[Before-and-after page screenshots]
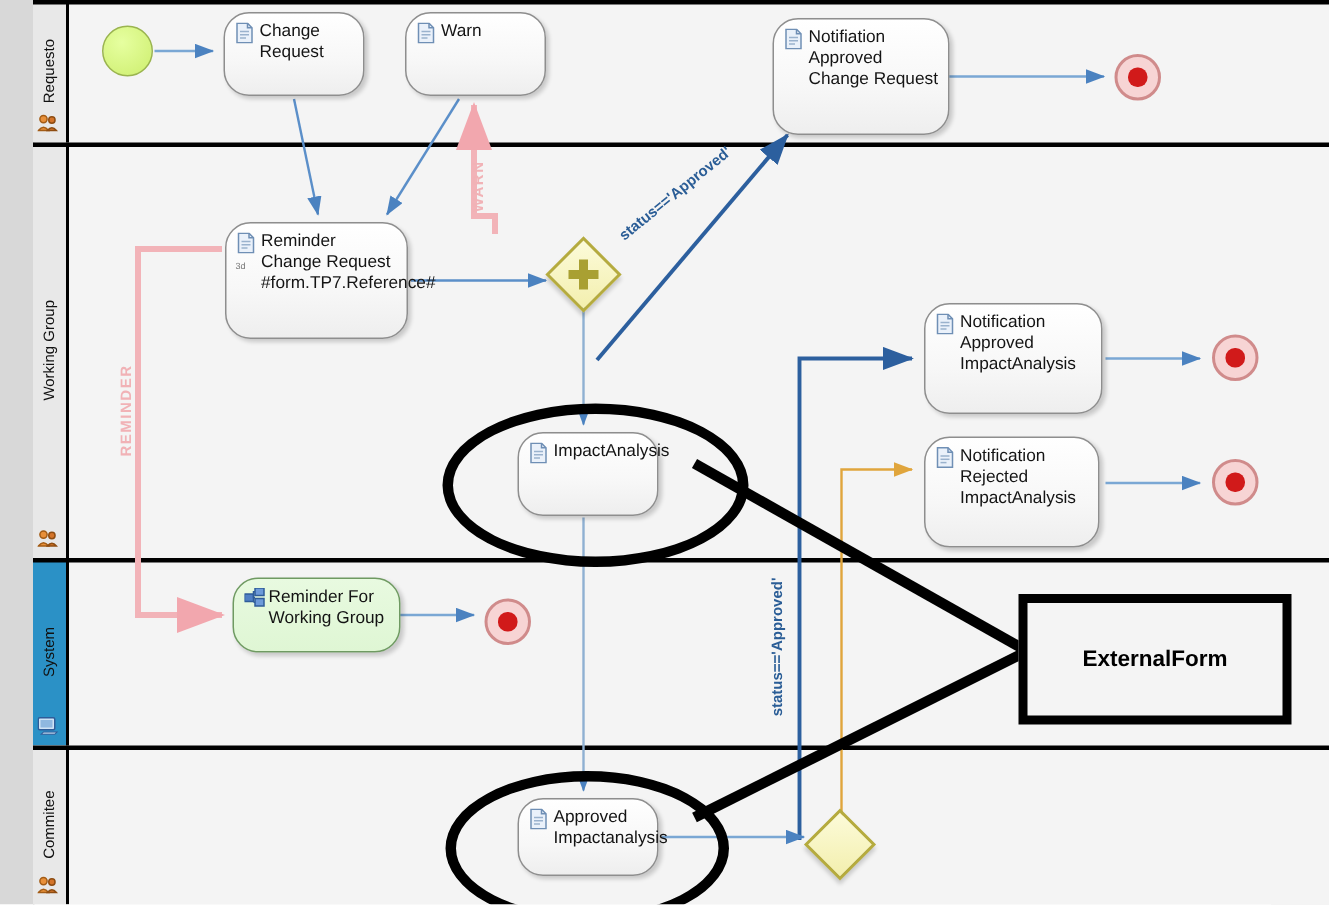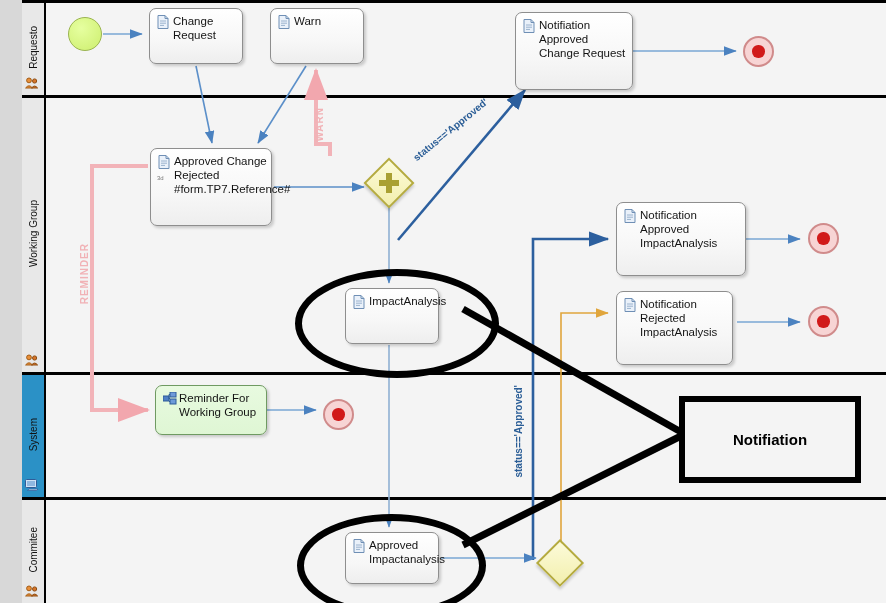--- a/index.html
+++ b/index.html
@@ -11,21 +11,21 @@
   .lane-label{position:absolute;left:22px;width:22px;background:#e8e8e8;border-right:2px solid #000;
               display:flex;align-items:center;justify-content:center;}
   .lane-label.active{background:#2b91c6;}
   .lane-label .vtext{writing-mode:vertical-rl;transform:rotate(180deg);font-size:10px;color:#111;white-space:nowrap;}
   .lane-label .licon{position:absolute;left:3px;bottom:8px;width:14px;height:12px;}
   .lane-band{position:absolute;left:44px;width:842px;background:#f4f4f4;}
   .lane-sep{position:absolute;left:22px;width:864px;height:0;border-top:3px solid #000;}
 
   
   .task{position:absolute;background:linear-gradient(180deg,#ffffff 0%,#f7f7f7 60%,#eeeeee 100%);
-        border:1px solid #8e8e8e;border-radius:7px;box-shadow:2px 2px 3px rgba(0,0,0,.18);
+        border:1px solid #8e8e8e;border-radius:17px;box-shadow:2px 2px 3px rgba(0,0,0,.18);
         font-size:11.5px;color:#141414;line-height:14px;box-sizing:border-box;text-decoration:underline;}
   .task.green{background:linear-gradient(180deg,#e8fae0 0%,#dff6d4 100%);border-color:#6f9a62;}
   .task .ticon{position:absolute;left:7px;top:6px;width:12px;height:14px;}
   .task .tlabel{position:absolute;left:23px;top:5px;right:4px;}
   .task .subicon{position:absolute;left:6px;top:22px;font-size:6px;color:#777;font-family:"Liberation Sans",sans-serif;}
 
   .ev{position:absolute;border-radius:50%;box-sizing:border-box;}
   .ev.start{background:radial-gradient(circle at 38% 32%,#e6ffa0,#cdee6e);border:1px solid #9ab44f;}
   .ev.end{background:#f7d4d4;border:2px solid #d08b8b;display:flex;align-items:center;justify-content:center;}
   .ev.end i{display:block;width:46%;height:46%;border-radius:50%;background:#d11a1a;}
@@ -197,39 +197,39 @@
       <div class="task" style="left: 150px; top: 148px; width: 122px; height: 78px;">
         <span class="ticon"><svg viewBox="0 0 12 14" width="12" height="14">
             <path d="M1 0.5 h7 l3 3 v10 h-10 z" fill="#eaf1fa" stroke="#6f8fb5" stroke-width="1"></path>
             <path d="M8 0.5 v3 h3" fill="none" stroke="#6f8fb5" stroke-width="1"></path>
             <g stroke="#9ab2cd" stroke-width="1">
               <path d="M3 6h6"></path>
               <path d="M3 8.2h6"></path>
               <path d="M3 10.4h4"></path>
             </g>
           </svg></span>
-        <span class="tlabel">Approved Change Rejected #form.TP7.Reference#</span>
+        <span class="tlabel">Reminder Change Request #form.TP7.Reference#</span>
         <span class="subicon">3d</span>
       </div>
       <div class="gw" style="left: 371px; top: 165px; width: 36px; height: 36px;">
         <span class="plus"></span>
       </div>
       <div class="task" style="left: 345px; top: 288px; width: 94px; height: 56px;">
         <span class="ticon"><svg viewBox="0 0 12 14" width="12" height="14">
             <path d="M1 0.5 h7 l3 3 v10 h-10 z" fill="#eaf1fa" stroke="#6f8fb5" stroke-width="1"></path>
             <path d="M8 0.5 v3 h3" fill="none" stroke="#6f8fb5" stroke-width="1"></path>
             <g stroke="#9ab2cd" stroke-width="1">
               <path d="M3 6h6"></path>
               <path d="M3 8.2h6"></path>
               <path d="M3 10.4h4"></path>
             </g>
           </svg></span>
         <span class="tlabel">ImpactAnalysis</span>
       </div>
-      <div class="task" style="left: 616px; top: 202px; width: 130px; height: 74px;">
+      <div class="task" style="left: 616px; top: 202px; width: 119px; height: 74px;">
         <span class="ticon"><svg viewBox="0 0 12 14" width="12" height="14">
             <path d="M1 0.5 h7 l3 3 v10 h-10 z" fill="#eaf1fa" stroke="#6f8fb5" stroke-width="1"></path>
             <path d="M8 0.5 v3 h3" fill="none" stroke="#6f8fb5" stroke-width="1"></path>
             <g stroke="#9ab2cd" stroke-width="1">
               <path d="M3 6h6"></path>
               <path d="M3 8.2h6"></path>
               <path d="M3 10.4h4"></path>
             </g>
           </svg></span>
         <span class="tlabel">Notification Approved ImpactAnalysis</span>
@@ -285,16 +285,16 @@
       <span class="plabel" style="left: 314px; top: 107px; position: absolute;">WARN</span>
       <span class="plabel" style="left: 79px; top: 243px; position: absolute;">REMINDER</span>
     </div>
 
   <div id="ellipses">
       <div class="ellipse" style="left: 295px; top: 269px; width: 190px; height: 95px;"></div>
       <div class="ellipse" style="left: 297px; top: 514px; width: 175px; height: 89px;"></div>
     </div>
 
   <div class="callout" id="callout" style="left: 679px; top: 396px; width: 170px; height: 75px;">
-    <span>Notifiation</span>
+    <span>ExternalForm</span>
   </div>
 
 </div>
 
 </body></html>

▶ _Aim of the exercise_
No picture belongs in the answer; the rest of the records must be repeated exactly.

▶ _Exercise output_
--- a/index.html
+++ b/index.html
@@ -11,21 +11,21 @@
   .lane-label{position:absolute;left:22px;width:22px;background:#e8e8e8;border-right:2px solid #000;
               display:flex;align-items:center;justify-content:center;}
   .lane-label.active{background:#2b91c6;}
   .lane-label .vtext{writing-mode:vertical-rl;transform:rotate(180deg);font-size:10px;color:#111;white-space:nowrap;}
   .lane-label .licon{position:absolute;left:3px;bottom:8px;width:14px;height:12px;}
   .lane-band{position:absolute;left:44px;width:842px;background:#f4f4f4;}
   .lane-sep{position:absolute;left:22px;width:864px;height:0;border-top:3px solid #000;}
 
   
   .task{position:absolute;background:linear-gradient(180deg,#ffffff 0%,#f7f7f7 60%,#eeeeee 100%);
-        border:1px solid #8e8e8e;border-radius:7px;box-shadow:2px 2px 3px rgba(0,0,0,.18);
+        border:1px solid #8e8e8e;border-radius:17px;box-shadow:2px 2px 3px rgba(0,0,0,.18);
         font-size:11.5px;color:#141414;line-height:14px;box-sizing:border-box;text-decoration:underline;}
   .task.green{background:linear-gradient(180deg,#e8fae0 0%,#dff6d4 100%);border-color:#6f9a62;}
   .task .ticon{position:absolute;left:7px;top:6px;width:12px;height:14px;}
   .task .tlabel{position:absolute;left:23px;top:5px;right:4px;}
   .task .subicon{position:absolute;left:6px;top:22px;font-size:6px;color:#777;font-family:"Liberation Sans",sans-serif;}
 
   .ev{position:absolute;border-radius:50%;box-sizing:border-box;}
   .ev.start{background:radial-gradient(circle at 38% 32%,#e6ffa0,#cdee6e);border:1px solid #9ab44f;}
   .ev.end{background:#f7d4d4;border:2px solid #d08b8b;display:flex;align-items:center;justify-content:center;}
   .ev.end i{display:block;width:46%;height:46%;border-radius:50%;background:#d11a1a;}
@@ -197,39 +197,39 @@
       <div class="task" style="left: 150px; top: 148px; width: 122px; height: 78px;">
         <span class="ticon"><svg viewBox="0 0 12 14" width="12" height="14">
             <path d="M1 0.5 h7 l3 3 v10 h-10 z" fill="#eaf1fa" stroke="#6f8fb5" stroke-width="1"></path>
             <path d="M8 0.5 v3 h3" fill="none" stroke="#6f8fb5" stroke-width="1"></path>
             <g stroke="#9ab2cd" stroke-width="1">
               <path d="M3 6h6"></path>
               <path d="M3 8.2h6"></path>
               <path d="M3 10.4h4"></path>
             </g>
           </svg></span>
-        <span class="tlabel">Approved Change Rejected #form.TP7.Reference#</span>
+        <span class="tlabel">Reminder Change Request #form.TP7.Reference#</span>
         <span class="subicon">3d</span>
       </div>
       <div class="gw" style="left: 371px; top: 165px; width: 36px; height: 36px;">
         <span class="plus"></span>
       </div>
       <div class="task" style="left: 345px; top: 288px; width: 94px; height: 56px;">
         <span class="ticon"><svg viewBox="0 0 12 14" width="12" height="14">
             <path d="M1 0.5 h7 l3 3 v10 h-10 z" fill="#eaf1fa" stroke="#6f8fb5" stroke-width="1"></path>
             <path d="M8 0.5 v3 h3" fill="none" stroke="#6f8fb5" stroke-width="1"></path>
             <g stroke="#9ab2cd" stroke-width="1">
               <path d="M3 6h6"></path>
               <path d="M3 8.2h6"></path>
               <path d="M3 10.4h4"></path>
             </g>
           </svg></span>
         <span class="tlabel">ImpactAnalysis</span>
       </div>
-      <div class="task" style="left: 616px; top: 202px; width: 130px; height: 74px;">
+      <div class="task" style="left: 616px; top: 202px; width: 119px; height: 74px;">
         <span class="ticon"><svg viewBox="0 0 12 14" width="12" height="14">
             <path d="M1 0.5 h7 l3 3 v10 h-10 z" fill="#eaf1fa" stroke="#6f8fb5" stroke-width="1"></path>
             <path d="M8 0.5 v3 h3" fill="none" stroke="#6f8fb5" stroke-width="1"></path>
             <g stroke="#9ab2cd" stroke-width="1">
               <path d="M3 6h6"></path>
               <path d="M3 8.2h6"></path>
               <path d="M3 10.4h4"></path>
             </g>
           </svg></span>
         <span class="tlabel">Notification Approved ImpactAnalysis</span>
@@ -285,16 +285,16 @@
       <span class="plabel" style="left: 314px; top: 107px; position: absolute;">WARN</span>
       <span class="plabel" style="left: 79px; top: 243px; position: absolute;">REMINDER</span>
     </div>
 
   <div id="ellipses">
       <div class="ellipse" style="left: 295px; top: 269px; width: 190px; height: 95px;"></div>
       <div class="ellipse" style="left: 297px; top: 514px; width: 175px; height: 89px;"></div>
     </div>
 
   <div class="callout" id="callout" style="left: 679px; top: 396px; width: 170px; height: 75px;">
-    <span>Notifiation</span>
+    <span>ExternalForm</span>
   </div>
 
 </div>
 
 </body></html>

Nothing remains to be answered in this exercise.